This seems like precisely the sort of thing that a competent manufacturer should...

laydn · on June 25, 2017

I've done formal verification on several units of a microprocessor, and I can assure you, formal verification on individual FUs is very, very ambitious (think impossible) for a modern microprocessor.

For example, you can not possibly formally verify the fetcher unit on its own, because the state space that you need to cover for several cycles for all the module inputs and outputs is beyond the capability of any formal verification tool.

Typically, you run formal verification on sub-blocks of sub-blocks of FUs.

For this particular bug, it looks like multiple functional units are involved, so it might have been missed by formal verification.

wyager · on June 26, 2017

> because the state space that you need to cover for several cycles for all the module inputs and outputs is beyond the capability of any formal verification tool.

Then use a proof methodology that doesn't require exhaustive enumeration. This objection is actually fairly alarming to me; perhaps there is a larger disconnect between industrial formal techniques for hardware and software than I thought. Strings also occupy a "large state space", but this obviously doesn't prevent us from doing formal verification on functions over strings.

Confusion · on June 26, 2017

  Then use a proof methodology that doesn't require exhaustive enumeration.

You may as well have said "then you use a magical tool that doesn't exist".

  Strings also occupy a "large state space", but this 
  obviously doesn't prevent us from doing formal 
  verification on functions over strings.

What is your reason to think this is 'obviously' the case?

wyager · on June 26, 2017

> You may as well have said "then you use a magical tool that doesn't exist".

Ok, so what this tells me is that you're not aware of what modern verification techniques look like.

There's not really any one resource I can point you to, but take a look at these links.
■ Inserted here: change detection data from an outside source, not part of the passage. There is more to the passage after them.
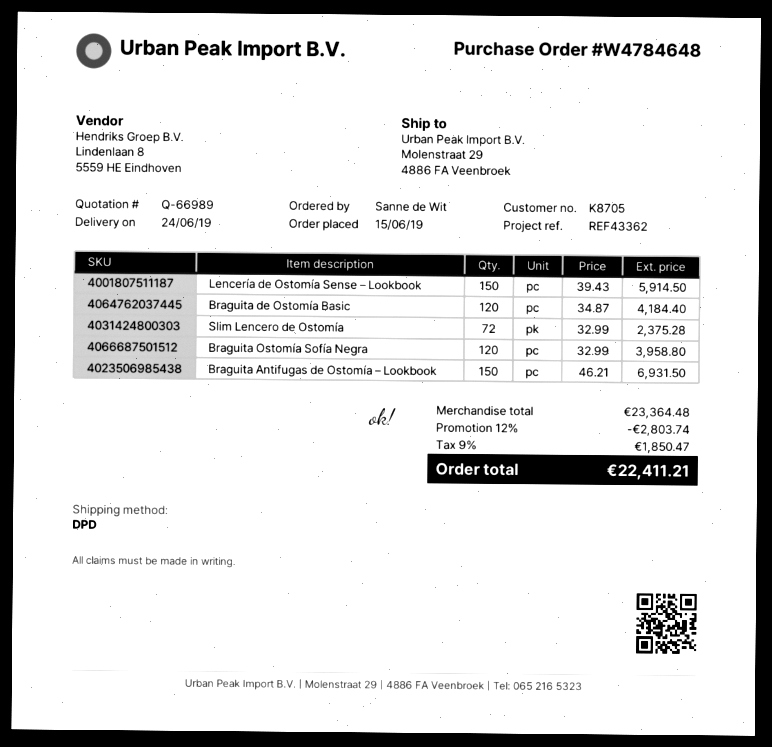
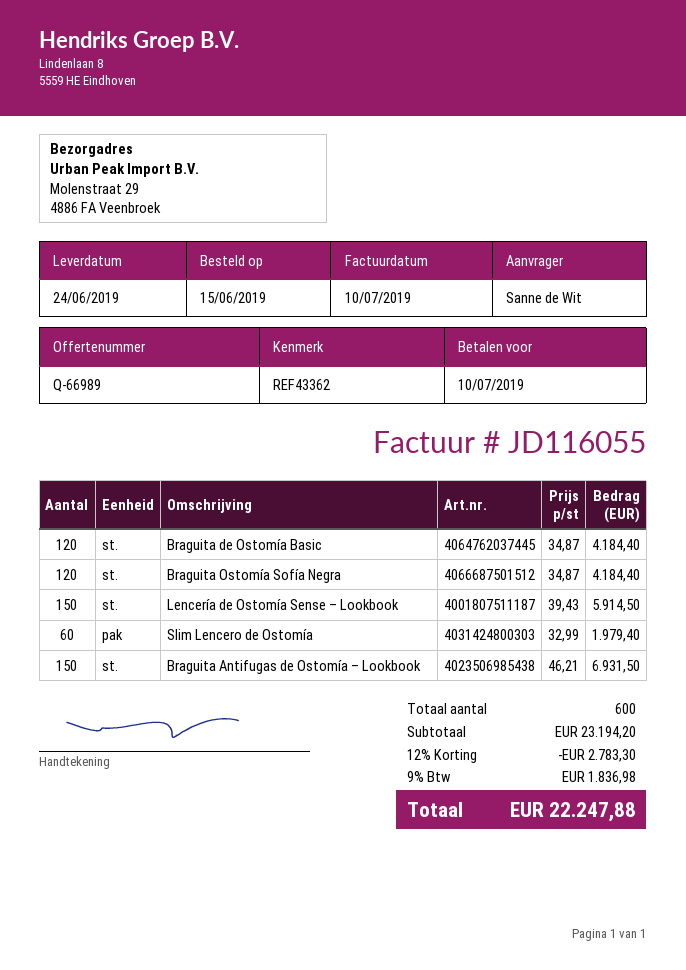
Slim Lencero de Ostomía: 72 x 32.99 = 2375.28 -> 60 x 32.99 = 1979.40
Braguita Ostomía Sofía Negra: 120 x 32.99 = 3958.80 -> 120 x 34.87 = 4184.40
subtotal: 23364.48 -> 23194.20
discount: 12% = 2803.74 -> 12% = 2783.30
tax: 9% = 1850.47 -> 9% = 1836.98
total: 22411.21 -> 22247.88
I've used these or similar technologies personally, but there are others I haven't used.

https://en.m.wikipedia.org/wiki/Intuitionistic_type_theory

https://en.m.wikipedia.org/wiki/Homotopy_type_theory

https://leanprover.github.io/about/

http://goto.ucsd.edu/~rjhala/liquid/liquid_types.pdf

> What is your reason to think this is 'obviously' the case?
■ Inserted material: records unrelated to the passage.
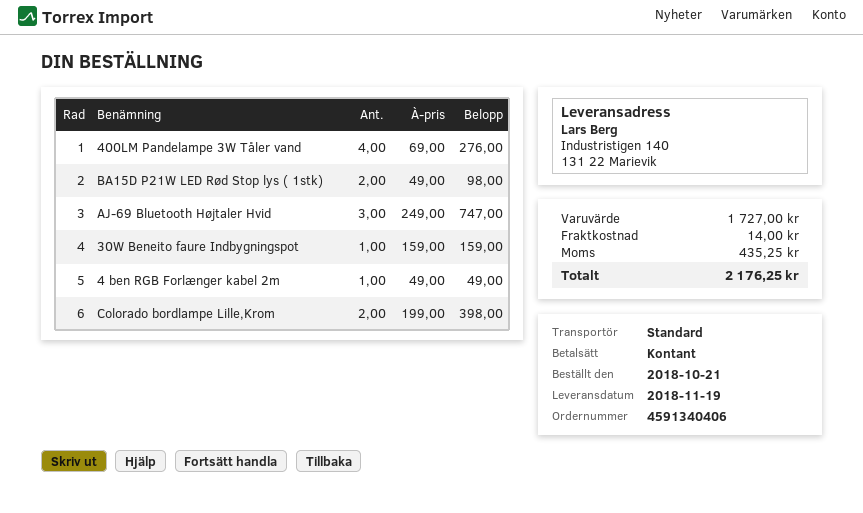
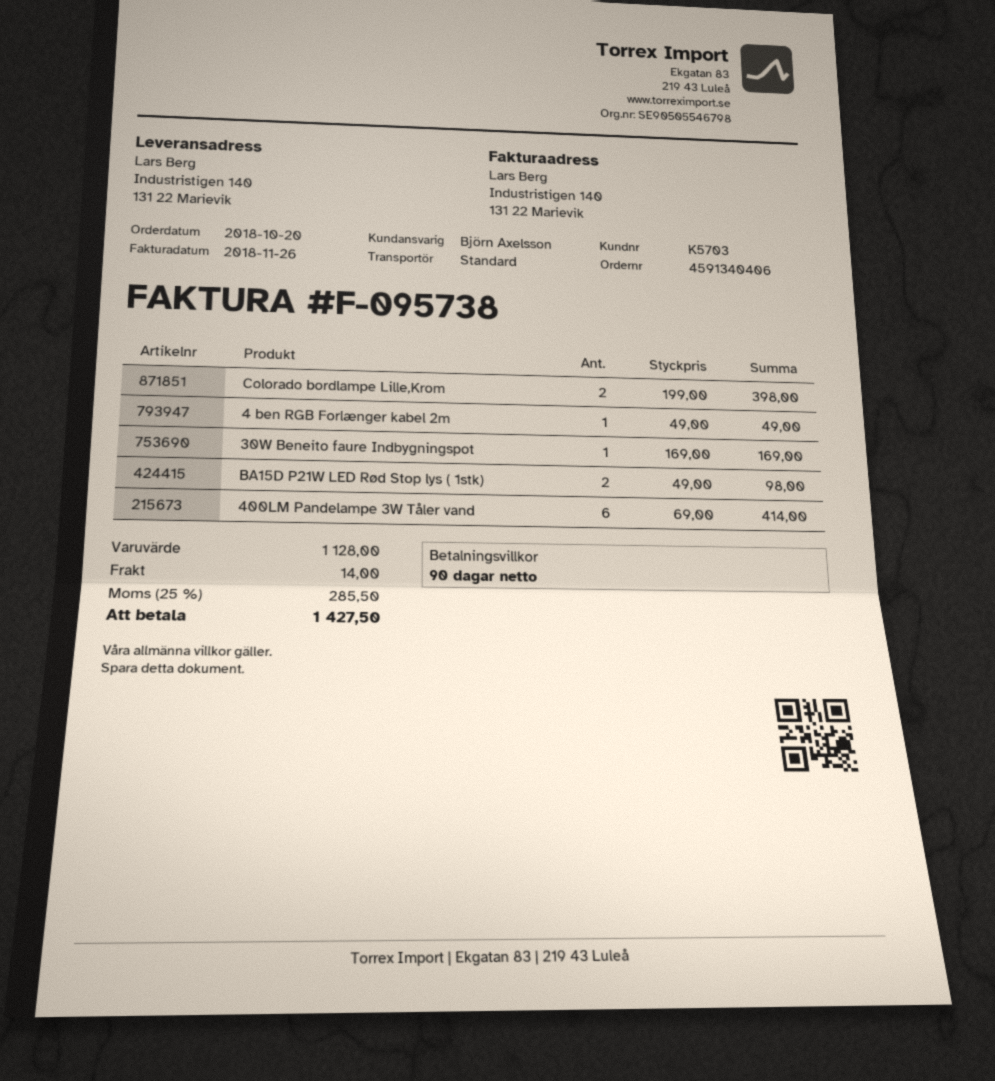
order date: 2018-10-21 -> 2018-10-20
400LM Pandelampe 3W Tåler vand: 4 x 69.00 = 276.00 -> 6 x 69.00 = 414.00
AJ-69 Bluetooth Højtaler Hvid: 3 x 249.00 = 747.00 -> none
30W Beneito faure Indbygningspot: 1 x 159.00 = 159.00 -> 1 x 169.00 = 169.00
subtotal: 1727.00 -> 1128.00
tax: 435.25 -> 285.50
total: 2176.25 -> 1427.50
Because I've done this, and anyone who claims to be familiar with formal methods should be at least passingly familiar with all the things I mentioned.

Even if you aren't, if you've ever heard of SAT (a fairly universal CS concept) you should at least be familiar with the idea that non-exhaustive proofs are a thing.

Confusion · on June 26, 2017

  Ok, so what this tells me is that you're not aware of what 
  modern verification techniques look like.

Well, techniques are not tools. I am asserting that it is quite probable that no practically useful tool exists to non-exhaustively verify the state space laydn wants to cover.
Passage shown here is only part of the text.